→ **EXTRACTED ENTRIES**:
☆ ☆ ☆ ☆ ☆ ☆ ☆

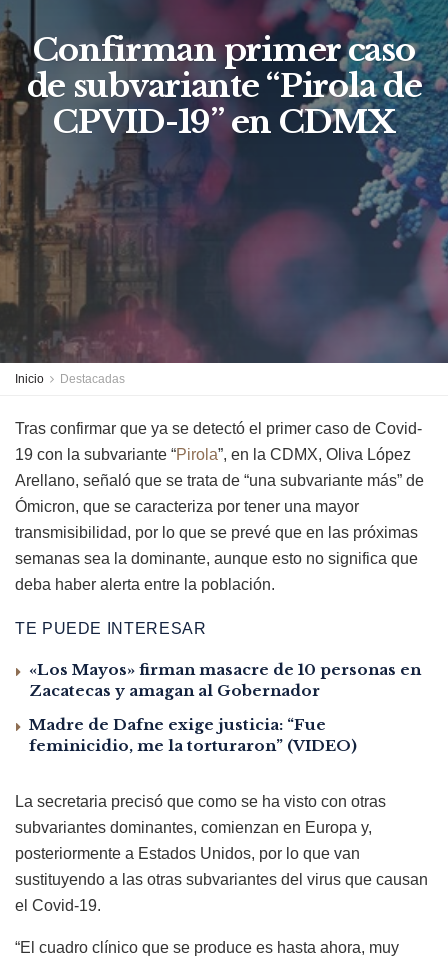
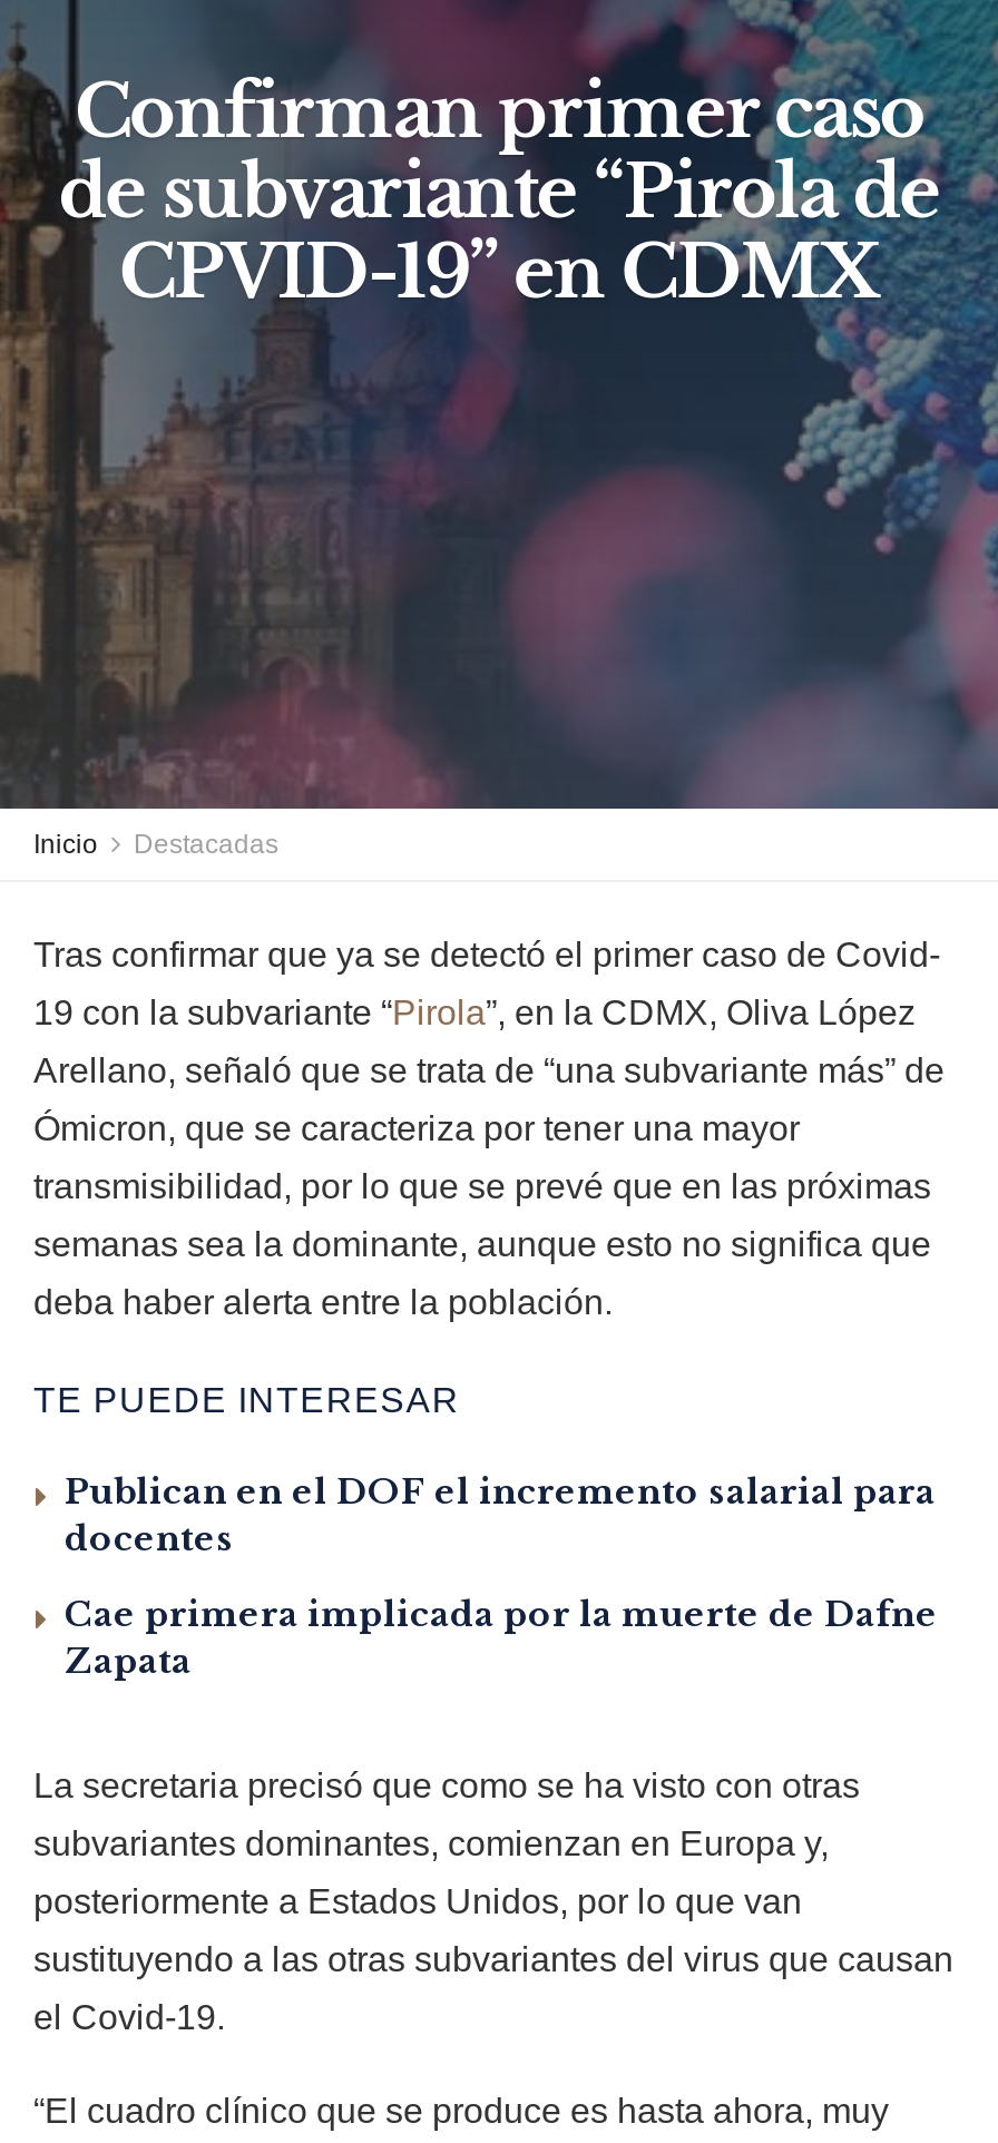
[29,660,421,700] «Los Mayos» firman masacre de 10 personas en | Zacatecas y amagan al Gobernador -> [65,1470,936,1559] Publican en el DOF el incremento salarial para | docentes
[29,715,357,755] Madre de Dafne exige justicia: “Fue | feminicidio, me la torturaron” (VIDEO) -> [65,1593,938,1682] Cae primera implicada por la muerte de Dafne | Zapata

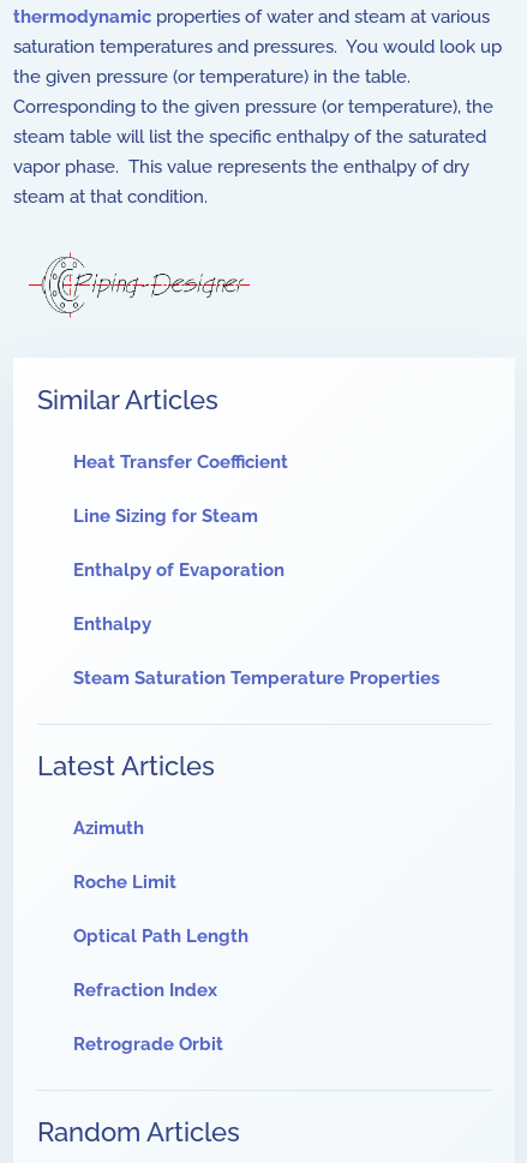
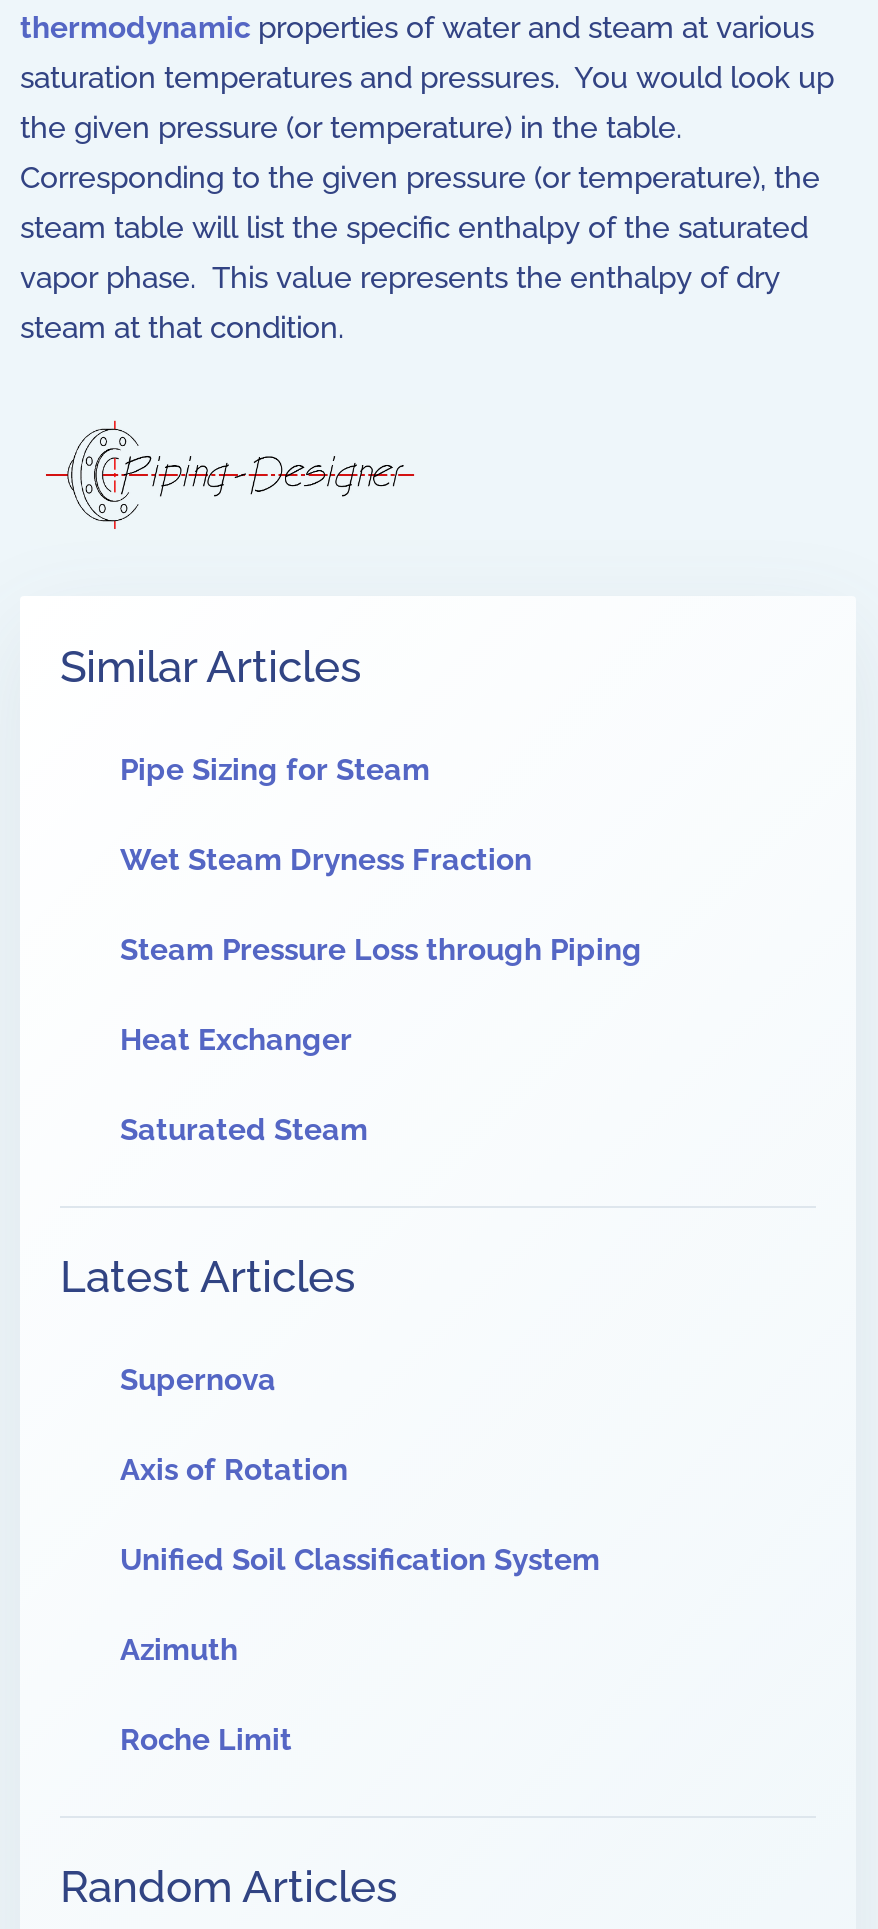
[73,452,288,473] Heat Transfer Coefficient -> [120,753,430,789] Pipe Sizing for Steam
[73,506,258,527] Line Sizing for Steam -> [120,843,532,879] Wet Steam Dryness Fraction
[73,560,285,581] Enthalpy of Evaporation -> [120,933,642,969] Steam Pressure Loss through Piping
[73,614,151,635] Enthalpy -> [120,1023,352,1059] Heat Exchanger
[73,668,439,689] Steam Saturation Temperature Properties -> [120,1113,368,1149] Saturated Steam
none -> [120,1363,600,1579] Supernova | Axis of Rotation | Unified Soil Classification System
moved [73,818,176,893] -> [120,1633,292,1759]: Azimuth | Roche Limit
[73,926,248,1055] Optical Path Length | Refraction Index | Retrograde Orbit -> none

☆ ☆ ☆ ☆ ☆ ☆ ☆

→ **TASK DETAILS**:
Check the records above and copy each line that has the string "Enthalpy".

→ **OUTPUT**:
[73,560,285,581] Enthalpy of Evaporation -> [120,933,642,969] Steam Pressure Loss through Piping
[73,614,151,635] Enthalpy -> [120,1023,352,1059] Heat Exchanger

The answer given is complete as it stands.